Let’s begin with the largest mystery that clouds current sales results. Combo life sales will represent 90 percent of extended care risk solutions in 2019. But what was the true nature of that sale? Was it simply a traditional life sale with long term care/chronic illness furnished as an “add on,” or was it offered as a direct alternative to a request for help with that specific risk abatement? Was the sales conversation a comprehensive one in which all alternatives were described and offered?

My concern is simply that we cannot clearly identify from existing research or sales trends how and why a sale took place. When we stand confronted by a clear future risk that the consumer probably originated as an insurance conversation—what happened next ? We assume at least some level of basic financial analysis and planning takes place to justify insurance need and premium commitment suitability. Now how does that translate into a specific product offer?

Here’s what we do know from Broker World surveys and LIMRA Life Combo Review:

  • The Upper Middle Class is virtually the only recipient of our sales efforts. Stand alone sales correlate directly to assets and income.
  • The affluent tend to buy asset-based products with “lazy money.”
  • Most consumers do not plan to consider long term care planning until at least age 55.
  • Conversely, consumers under 55 are more interested in combo life.
  • Producer preference is also clear. Long term care specialists prefer stand-alone as the best premium leverage. Financial advisors favor combo life and asset-based advisors favor single premium, while life insurance sales professionals prefer chronic illness riders as a sales enhancement.

I have participated in a number of “live” agent training sessions with a focus on all methods of confronting this risk and the largest contingent of those in attendance are those who “used to sell LTCI.“ What now lies at the heart of new sales? What, if any, are our responsibilities to describe alternatives and how each one might address a consumers specific risk abatement? I can visualize in my dreams a producer coming to that proverbial fork in the road with multiple choices and trying to evaluate which choice will lead them home safely and expeditiously.
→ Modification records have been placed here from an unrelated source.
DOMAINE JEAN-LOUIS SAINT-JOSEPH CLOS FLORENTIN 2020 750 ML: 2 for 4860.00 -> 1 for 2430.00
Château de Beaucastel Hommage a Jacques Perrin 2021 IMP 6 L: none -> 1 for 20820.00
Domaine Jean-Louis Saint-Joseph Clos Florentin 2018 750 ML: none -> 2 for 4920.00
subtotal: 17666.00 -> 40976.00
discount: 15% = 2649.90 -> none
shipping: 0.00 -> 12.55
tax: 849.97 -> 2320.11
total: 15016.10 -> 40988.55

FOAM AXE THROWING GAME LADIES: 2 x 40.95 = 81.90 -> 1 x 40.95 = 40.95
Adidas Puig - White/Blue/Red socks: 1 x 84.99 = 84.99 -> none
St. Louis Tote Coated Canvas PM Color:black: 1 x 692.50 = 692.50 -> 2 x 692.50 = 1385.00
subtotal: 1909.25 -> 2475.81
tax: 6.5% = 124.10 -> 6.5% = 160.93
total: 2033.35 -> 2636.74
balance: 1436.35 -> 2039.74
I understand that the logical choice must be the one with which they have the greatest knowledge and familiarity. However, I would be remiss if I did not point out the obvious—that this prejudiced decision process may not have occurred in any one’s best interest.
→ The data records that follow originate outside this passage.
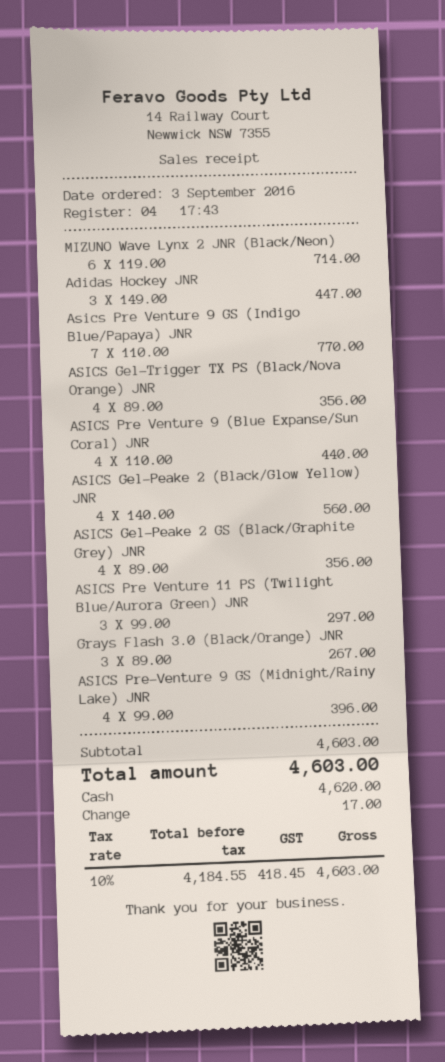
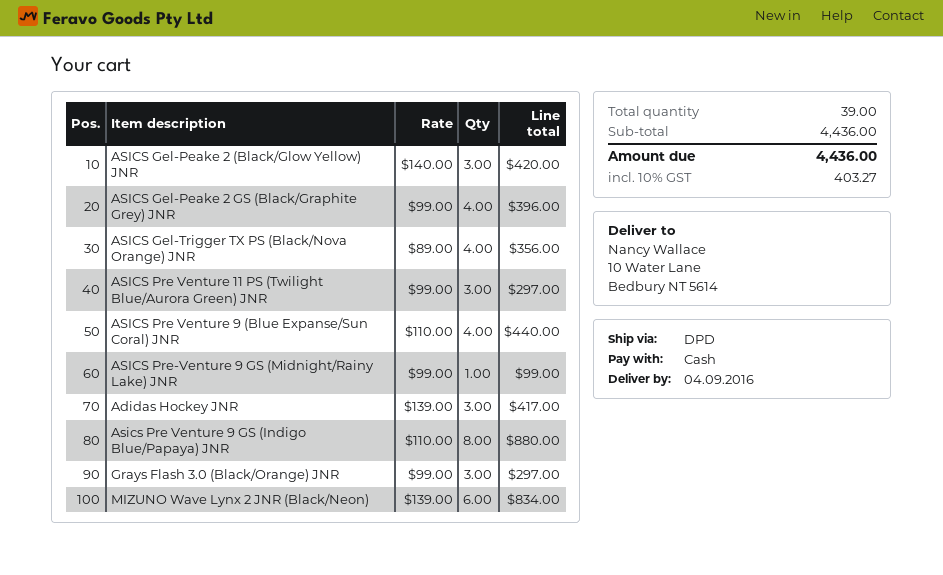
MIZUNO Wave Lynx 2 JNR (Black/Neon): 6 x 119.00 = 714.00 -> 6 x 139.00 = 834.00
Adidas Hockey JNR: 3 x 149.00 = 447.00 -> 3 x 139.00 = 417.00
Asics Pre Venture 9 GS (Indigo Blue/Papaya) JNR: 7 x 110.00 = 770.00 -> 8 x 110.00 = 880.00
ASICS Gel-Peake 2 (Black/Glow Yellow) JNR: 4 x 140.00 = 560.00 -> 3 x 140.00 = 420.00
ASICS Gel-Peake 2 GS (Black/Graphite Grey) JNR: 4 x 89.00 = 356.00 -> 4 x 99.00 = 396.00
Grays Flash 3.0 (Black/Orange) JNR: 3 x 89.00 = 267.00 -> 3 x 99.00 = 297.00
ASICS Pre-Venture 9 GS (Midnight/Rainy Lake) JNR: 4 x 99.00 = 396.00 -> 1 x 99.00 = 99.00
subtotal: 4603.00 -> 4436.00
tax: 10% = 418.45 -> 10% = 403.27
total: 4603.00 -> 4436.00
I am also not convinced that intentionally restricting sales to those least vulnerable to the financial ravages of a need for extended custodial care serves our universal desire to reduce this potential risk. Confining our sales efforts almost exclusively to the most affluent is, first of all, a diminishing resource and, more important, does not in any way open up future sales. Furthermore, if we do not add an aggressive supplemental sales approach to the risk, we cannot drive this sale deeper down into the middle class. In other words, our goal must be to do all we can to help maintain private pay status for all the consumers we engage. Adding a smaller cash flow to existing retirement income instead of defining every sale as a catastrophic risk that must be covered by a large insurance commitment must become our new mantra.

The bottom line is that comfortable, convenient and familiar should be declared public enemies. A demand that sufficient planning must precede any advice on product direction, complemented by an open mind containing the professional flexibility required to justify those decisions. All possible choices must be hard wired into our behavior if this is ever to become anything more than a boutique sale.
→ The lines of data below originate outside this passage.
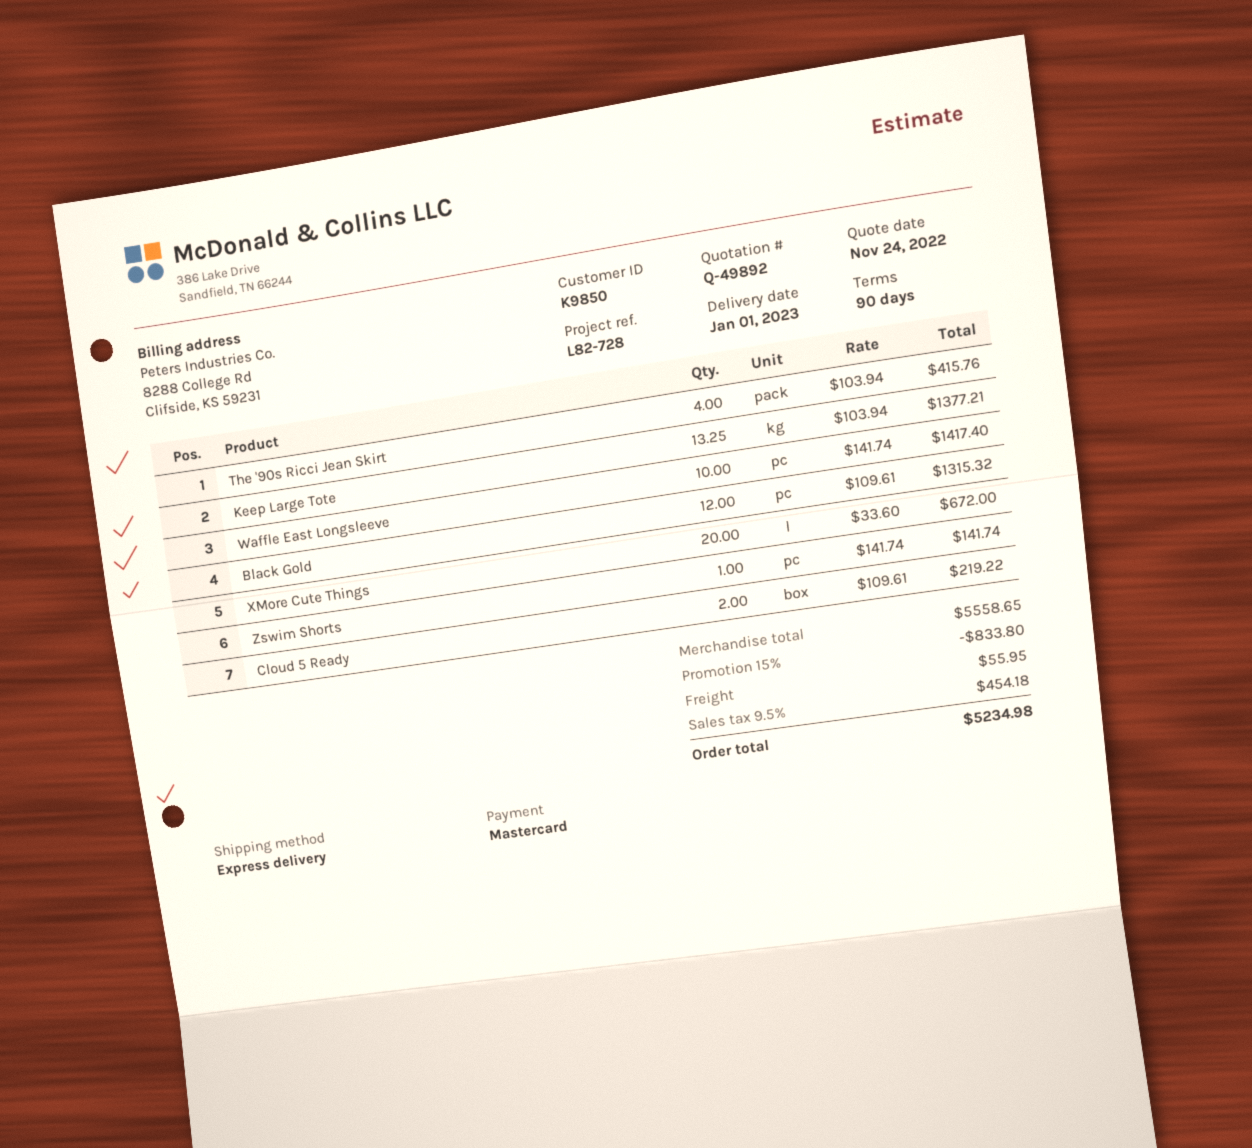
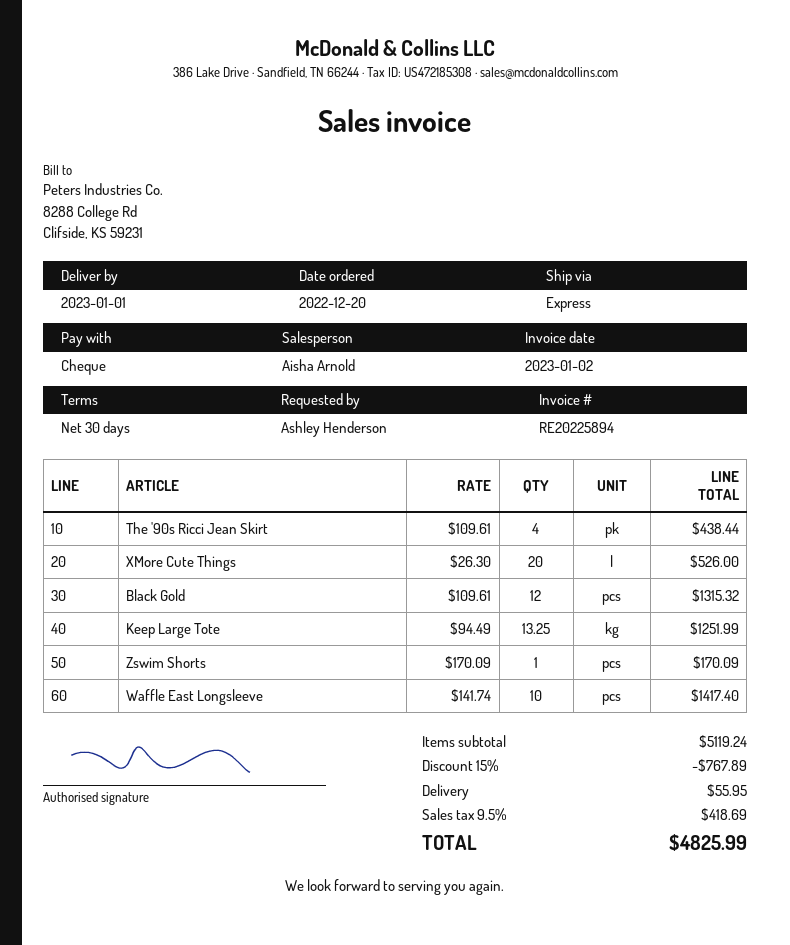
payment terms: 90 days -> 30 days
payment method: Mastercard -> cheque
The '90s Ricci Jean Skirt: 4 x 103.94 = 415.76 -> 4 x 109.61 = 438.44
Keep Large Tote: 13.25 x 103.94 = 1377.21 -> 13.25 x 94.49 = 1251.99
XMore Cute Things: 20 x 33.60 = 672.00 -> 20 x 26.30 = 526.00
Zswim Shorts: 1 x 141.74 = 141.74 -> 1 x 170.09 = 170.09
Cloud 5 Ready: 2 x 109.61 = 219.22 -> none
subtotal: 5558.65 -> 5119.24
discount: 15% = 833.80 -> 15% = 767.89
tax: 9.5% = 454.18 -> 9.5% = 418.69
total: 5234.98 -> 4825.99

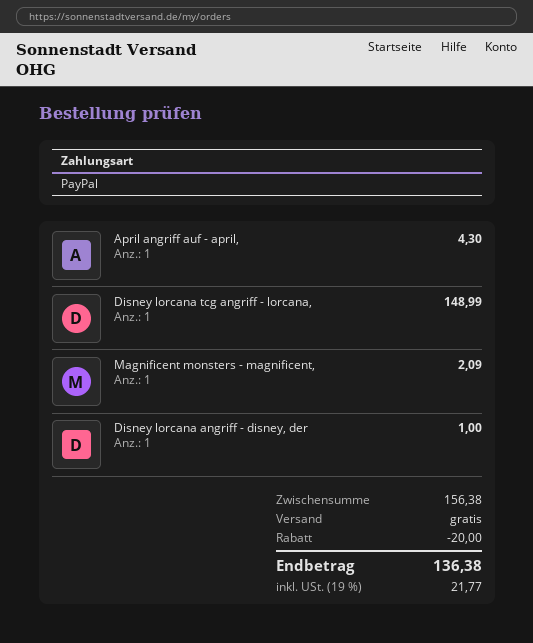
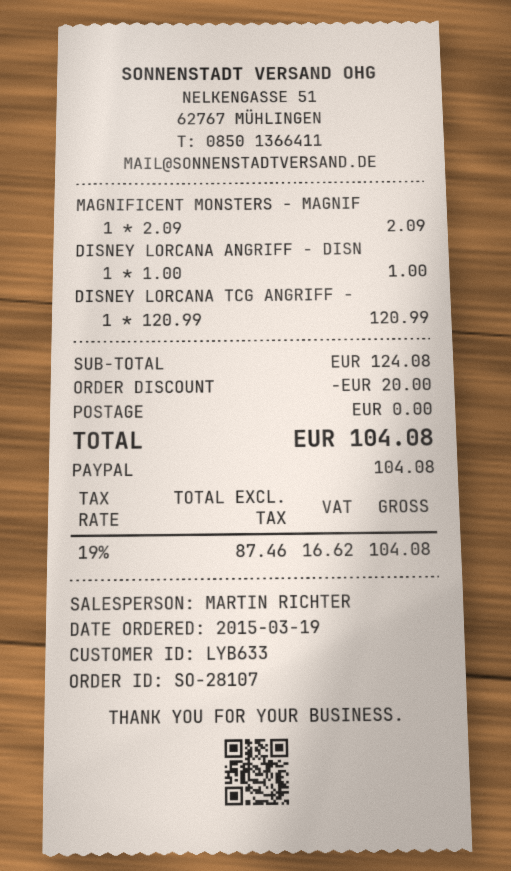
April angriff auf - april,: 1 for 4.30 -> none
Disney lorcana tcg angriff - lorcana,: 1 for 148.99 -> 1 for 120.99
subtotal: 156.38 -> 124.08
tax: 19% = 21.77 -> 19% = 16.62
total: 136.38 -> 104.08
Other than that I have no opinion on the subject.

Ronald R. Hagelman, CLTC, CSA, LTCP, has been a teacher, cattle rancher, agent, brokerage general agent, corporate consultant and home office executive. As a consultant he has created numerous individual and group insurance products.

A nationally recognized motivational speaker, Hagelman has served on the LIMRA, Society of Actuaries, and ILTCI committees. He is past president of the American Association for Long Term Care Insurance and continues to work with LTCI company advisory boards. He remains a contributing “friend” of the SOA LTCI Section Council and the SOA Future of LTCI committee. Hagelman and his partner Barry J. Fisher are principles of Ice Floe Consulting, providing consulting services for Chronic Illness/LTC product development and brokerage distribution strategies.